Comprobé la pistola, observando atentamente que no fuera a fallar por la humedad o la casualidad. Mi vieja pistola, baqueteada, rallada, con el regusto de un centenar de familias destrozadas. No, no me fallaría. Aquella pistola no había fallado desde hacía más años de los que podía recordar, cuando la recibiera de manos de mi padre. Tenía que hacer un último servicio.

Rítmicas notas de piano resonaban en mi cabeza, y tarareé mentalmente una melodía que no recordaba haber escuchado. El toque de la musa, pensé. Comprobé las balas sin dejar de tararear, y me encaminé hacia el enmohecido marco de la desaparecida puerta. Apenas unos minutos.

Bajé lentamente las escaleras, recubiertas de musgo, por las que algunas cucarachas huían a mi paso. Ellas también podían sentir que algo grande iba a ocurrir. Se notaba en las paredes, en las piedras. Quizás fuera sólo cosa mía, pero así me lo parecía. Había tomado una de las decisiones más importantes de mi vida, y el mundo se estremecía bajo mi punto de vista.

Cuando llegué abajo, me encaminé con paso derecho al puesto de mando, donde se oían ya las voces de mis compañeros, dirigiendo una guerra en la que ya no creían, en la que incluso algunos no habían creído nunca, por la simple inercia del odio y la reivindicación. Entré en la sala y recibí varios saludos, que no oí. Me coloqué en frente del General, aquél hombre al que tanto había admirado y del que tanto había aprendido. Aquél hombre, a quien yo me había acabado pareciendo.

–Esto ha acabado.

Le dije, con voz firme. Me miró con sus ojos azules, muy abiertos, preguntando que a qué me refería. Yo sabía lo que por aquél entonces sentía. El General notaba un profundo nudo en el estómago, presa del sobresalto que le supuso siquiera imaginarse que uno de sus mayores temores se convertía en realidad. Sin embargo, a pesar de que preguntara, ambos sabíamos que la verdad era ineludible. Aquello estaba ocurriendo.
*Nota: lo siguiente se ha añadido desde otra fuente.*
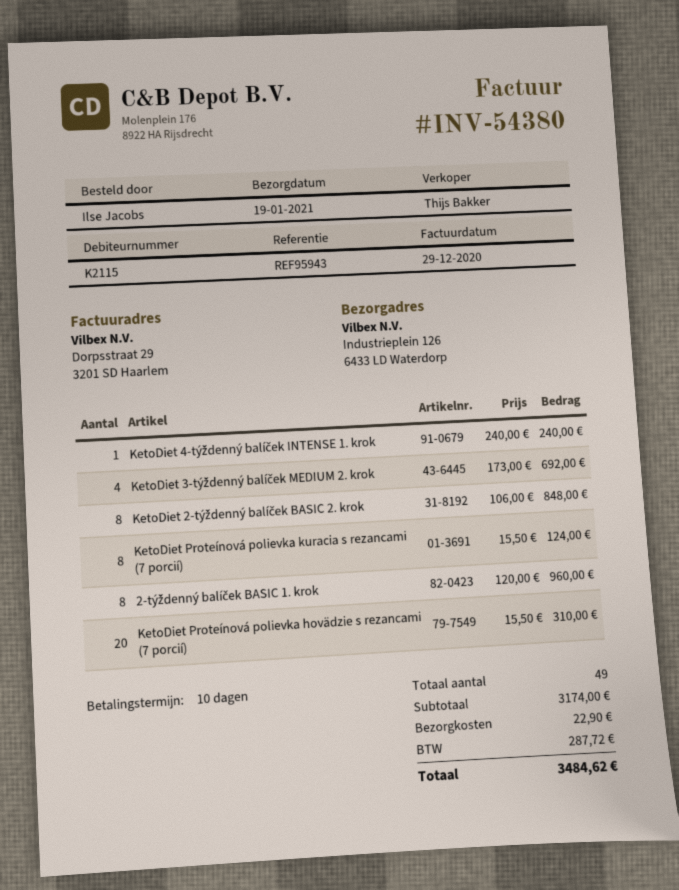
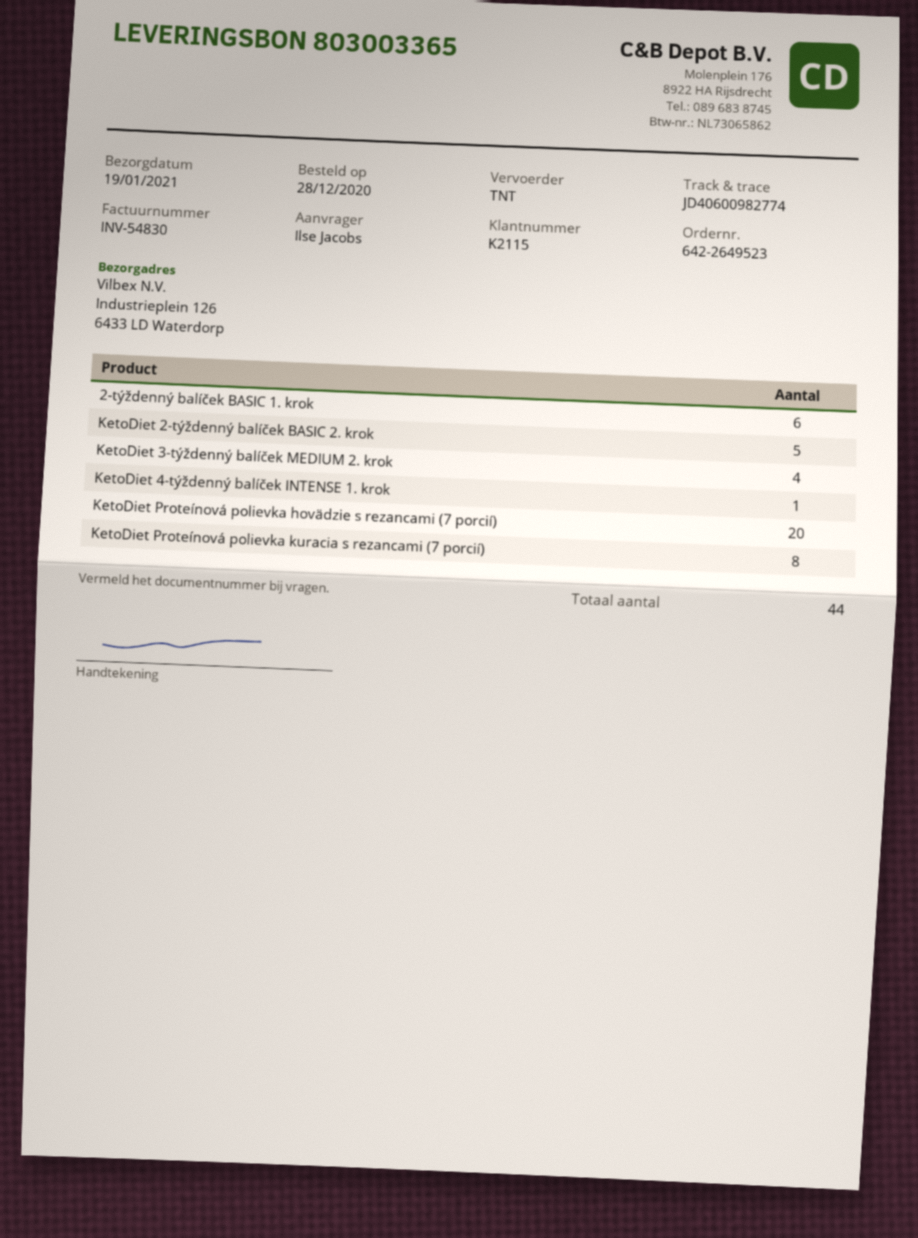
invoice number: INV-54380 -> INV-54830
KetoDiet 2-týždenný balíček BASIC 2. krok: 8 -> 5
2-týždenný balíček BASIC 1. krok: 8 -> 6
total quantity: 49 -> 44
Alcé la pistola y le disparé en la cabeza, salpicando sin reparo alguno a mis compañeros oficiales con las ideas del General. Quizás sonaron gritos, pero yo no los oí. Ni tan siquiera vi las caras de horror de mis compañeros. Alguno intentó detenerme, y sufrió el mismo destino que nuestro amado líder. Se acabó lo que se daba.

Apunté al oficial de comunicaciones, y emití mi veredicto.

–La guerra ha acabado, comuníquelo. Ha llegado el momento de pensar en la paz.